Speech is fluent, but it does not make sense to the listener, although the person believes he is speaking correctly and maintains the proper intonation. It is as if a faulty phone line distorts or truncates words by interfering with communication. In general, a patient with this pattern has difficulty understanding and expression, but is able to articulate the words and is irritated when not understood. It is very common, too, that Wernecke's aphasic articulate words that exist, but that together do not establish any logical meaning. When there is a lack of understanding, the prognosis of aphasia is always worse.

Broca's aphasia

Although the understanding of language is preserved, one has great difficulty speaking.

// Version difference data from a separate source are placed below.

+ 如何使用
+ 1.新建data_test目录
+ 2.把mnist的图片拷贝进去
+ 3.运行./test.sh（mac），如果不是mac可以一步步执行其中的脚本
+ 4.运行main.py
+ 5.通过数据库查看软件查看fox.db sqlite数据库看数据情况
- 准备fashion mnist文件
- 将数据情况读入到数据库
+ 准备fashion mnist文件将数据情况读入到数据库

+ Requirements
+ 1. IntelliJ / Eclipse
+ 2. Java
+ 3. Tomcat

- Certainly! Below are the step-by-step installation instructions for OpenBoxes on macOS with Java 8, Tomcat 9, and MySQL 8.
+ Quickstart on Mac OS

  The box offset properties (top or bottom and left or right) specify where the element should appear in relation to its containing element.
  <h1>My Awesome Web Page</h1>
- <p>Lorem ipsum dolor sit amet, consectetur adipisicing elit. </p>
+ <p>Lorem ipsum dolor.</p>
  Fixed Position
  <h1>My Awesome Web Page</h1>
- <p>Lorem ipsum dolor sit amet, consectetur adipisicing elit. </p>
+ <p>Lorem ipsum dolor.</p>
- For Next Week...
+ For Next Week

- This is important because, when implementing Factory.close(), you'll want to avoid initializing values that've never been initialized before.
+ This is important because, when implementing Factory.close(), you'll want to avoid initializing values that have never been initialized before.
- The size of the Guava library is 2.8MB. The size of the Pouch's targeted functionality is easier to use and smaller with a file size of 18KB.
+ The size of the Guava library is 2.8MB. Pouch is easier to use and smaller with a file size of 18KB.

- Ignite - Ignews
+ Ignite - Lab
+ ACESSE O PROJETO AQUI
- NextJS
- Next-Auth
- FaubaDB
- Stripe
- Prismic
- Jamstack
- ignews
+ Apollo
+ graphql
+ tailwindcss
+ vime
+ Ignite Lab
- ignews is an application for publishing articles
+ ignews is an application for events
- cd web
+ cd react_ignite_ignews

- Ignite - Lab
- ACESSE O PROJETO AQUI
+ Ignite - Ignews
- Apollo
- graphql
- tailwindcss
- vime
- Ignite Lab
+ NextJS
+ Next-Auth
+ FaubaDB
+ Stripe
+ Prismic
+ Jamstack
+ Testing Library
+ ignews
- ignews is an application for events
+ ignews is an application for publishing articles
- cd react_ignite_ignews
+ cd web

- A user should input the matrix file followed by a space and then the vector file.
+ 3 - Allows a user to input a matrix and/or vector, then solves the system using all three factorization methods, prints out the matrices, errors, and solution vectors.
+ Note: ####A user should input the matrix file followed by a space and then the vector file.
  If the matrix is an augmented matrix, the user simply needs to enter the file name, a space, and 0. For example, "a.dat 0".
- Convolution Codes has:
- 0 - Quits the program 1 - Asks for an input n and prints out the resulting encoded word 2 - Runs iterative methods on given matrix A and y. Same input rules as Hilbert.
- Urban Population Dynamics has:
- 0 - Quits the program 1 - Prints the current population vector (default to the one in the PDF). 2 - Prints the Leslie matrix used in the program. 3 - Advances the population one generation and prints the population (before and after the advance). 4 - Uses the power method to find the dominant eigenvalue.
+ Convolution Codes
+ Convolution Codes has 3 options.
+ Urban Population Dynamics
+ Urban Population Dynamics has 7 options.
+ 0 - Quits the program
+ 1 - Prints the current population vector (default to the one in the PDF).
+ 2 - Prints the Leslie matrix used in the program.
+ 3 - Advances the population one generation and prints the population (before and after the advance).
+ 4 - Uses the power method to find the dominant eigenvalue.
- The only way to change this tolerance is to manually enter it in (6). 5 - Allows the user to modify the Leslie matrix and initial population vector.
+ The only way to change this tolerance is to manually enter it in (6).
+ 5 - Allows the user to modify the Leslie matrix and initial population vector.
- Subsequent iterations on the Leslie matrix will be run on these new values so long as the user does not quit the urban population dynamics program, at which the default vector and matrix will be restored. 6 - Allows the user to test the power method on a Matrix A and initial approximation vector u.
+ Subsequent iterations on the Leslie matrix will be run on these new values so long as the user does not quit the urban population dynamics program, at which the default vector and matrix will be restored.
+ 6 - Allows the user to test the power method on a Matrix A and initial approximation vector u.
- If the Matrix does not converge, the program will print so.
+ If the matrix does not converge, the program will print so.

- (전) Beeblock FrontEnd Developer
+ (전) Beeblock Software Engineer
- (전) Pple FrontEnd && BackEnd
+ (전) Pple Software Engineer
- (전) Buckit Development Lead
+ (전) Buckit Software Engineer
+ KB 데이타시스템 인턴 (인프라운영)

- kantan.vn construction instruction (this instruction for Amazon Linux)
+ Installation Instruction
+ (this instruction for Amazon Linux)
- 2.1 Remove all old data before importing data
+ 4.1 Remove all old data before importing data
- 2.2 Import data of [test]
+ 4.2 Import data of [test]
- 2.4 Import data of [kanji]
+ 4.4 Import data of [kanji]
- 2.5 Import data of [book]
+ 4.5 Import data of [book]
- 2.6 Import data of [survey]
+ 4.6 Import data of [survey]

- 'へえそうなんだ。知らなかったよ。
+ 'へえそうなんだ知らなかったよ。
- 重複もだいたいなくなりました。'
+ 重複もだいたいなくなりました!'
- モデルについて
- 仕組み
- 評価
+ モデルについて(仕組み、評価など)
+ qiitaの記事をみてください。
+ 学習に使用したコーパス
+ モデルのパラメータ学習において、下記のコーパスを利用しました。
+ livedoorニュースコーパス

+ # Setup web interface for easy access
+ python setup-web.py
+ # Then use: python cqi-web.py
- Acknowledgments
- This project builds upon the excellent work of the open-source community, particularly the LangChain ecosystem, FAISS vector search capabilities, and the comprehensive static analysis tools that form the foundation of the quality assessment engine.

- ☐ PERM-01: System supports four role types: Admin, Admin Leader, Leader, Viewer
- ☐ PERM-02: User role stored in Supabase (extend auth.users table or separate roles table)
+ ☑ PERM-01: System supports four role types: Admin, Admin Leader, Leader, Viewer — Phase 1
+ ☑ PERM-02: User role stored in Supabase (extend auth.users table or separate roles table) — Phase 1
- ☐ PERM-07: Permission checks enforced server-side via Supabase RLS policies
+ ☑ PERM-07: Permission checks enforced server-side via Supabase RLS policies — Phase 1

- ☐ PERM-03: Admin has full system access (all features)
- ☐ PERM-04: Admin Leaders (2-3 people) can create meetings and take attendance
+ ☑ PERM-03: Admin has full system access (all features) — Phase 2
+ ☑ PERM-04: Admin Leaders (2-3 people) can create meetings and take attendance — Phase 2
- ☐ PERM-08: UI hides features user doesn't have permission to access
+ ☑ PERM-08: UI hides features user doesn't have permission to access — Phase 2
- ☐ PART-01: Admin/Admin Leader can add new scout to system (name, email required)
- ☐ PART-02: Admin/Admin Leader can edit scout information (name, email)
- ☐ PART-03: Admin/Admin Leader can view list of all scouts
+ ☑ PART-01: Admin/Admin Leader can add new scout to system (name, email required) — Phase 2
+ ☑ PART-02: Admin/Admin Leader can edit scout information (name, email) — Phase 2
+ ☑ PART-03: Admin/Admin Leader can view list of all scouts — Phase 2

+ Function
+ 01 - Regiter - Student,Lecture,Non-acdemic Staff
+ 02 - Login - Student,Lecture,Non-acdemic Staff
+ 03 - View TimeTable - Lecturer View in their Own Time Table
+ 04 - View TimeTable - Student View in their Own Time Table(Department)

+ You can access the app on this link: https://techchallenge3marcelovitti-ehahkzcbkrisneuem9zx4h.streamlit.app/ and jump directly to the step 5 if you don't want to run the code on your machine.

This syndrome is also referred to as non-fluent, speech or motor aphasia: patients can normally perform silent reading, but writing is compromised. These patients also have weakness in the hemiface and right upper limb (due to the proximity of the regions affected by the circulatory disorder). Patients are aware of their deficit and are depressed easily (frustration). In this case the chance of recovery is greater than that of Wernecke.

Aphasia of Driving

Inability to repeat words correctly is presented, although understanding is preserved.

Global aphasia

Is the loss of all language skills: comprehension, speaking, reading and writing. Loss of strength on the right side of the body (hemiplegia) may occur in addition to associated dementia. The possibility of recovery is not very great.

Treatment

The treatment of aphasia is done by the stimulation of the language and is planned specifically for each case. Knowing the exact conditions in which the patient is, the therapist will help him connect the skills that have remained and those that have been lost, using the plasticity of the central nervous system. It is worth remembering the extreme importance of starting language rehabilitation as soon as possible after the accident because the chance of recovery is greatly increased in the first six months due to the possibility of an area of ​​the brain that has not been reached assume the functions of the other, committed. This plasticity, however, diminishes with the passage of time, since the brain becomes "habituated" to the new situation.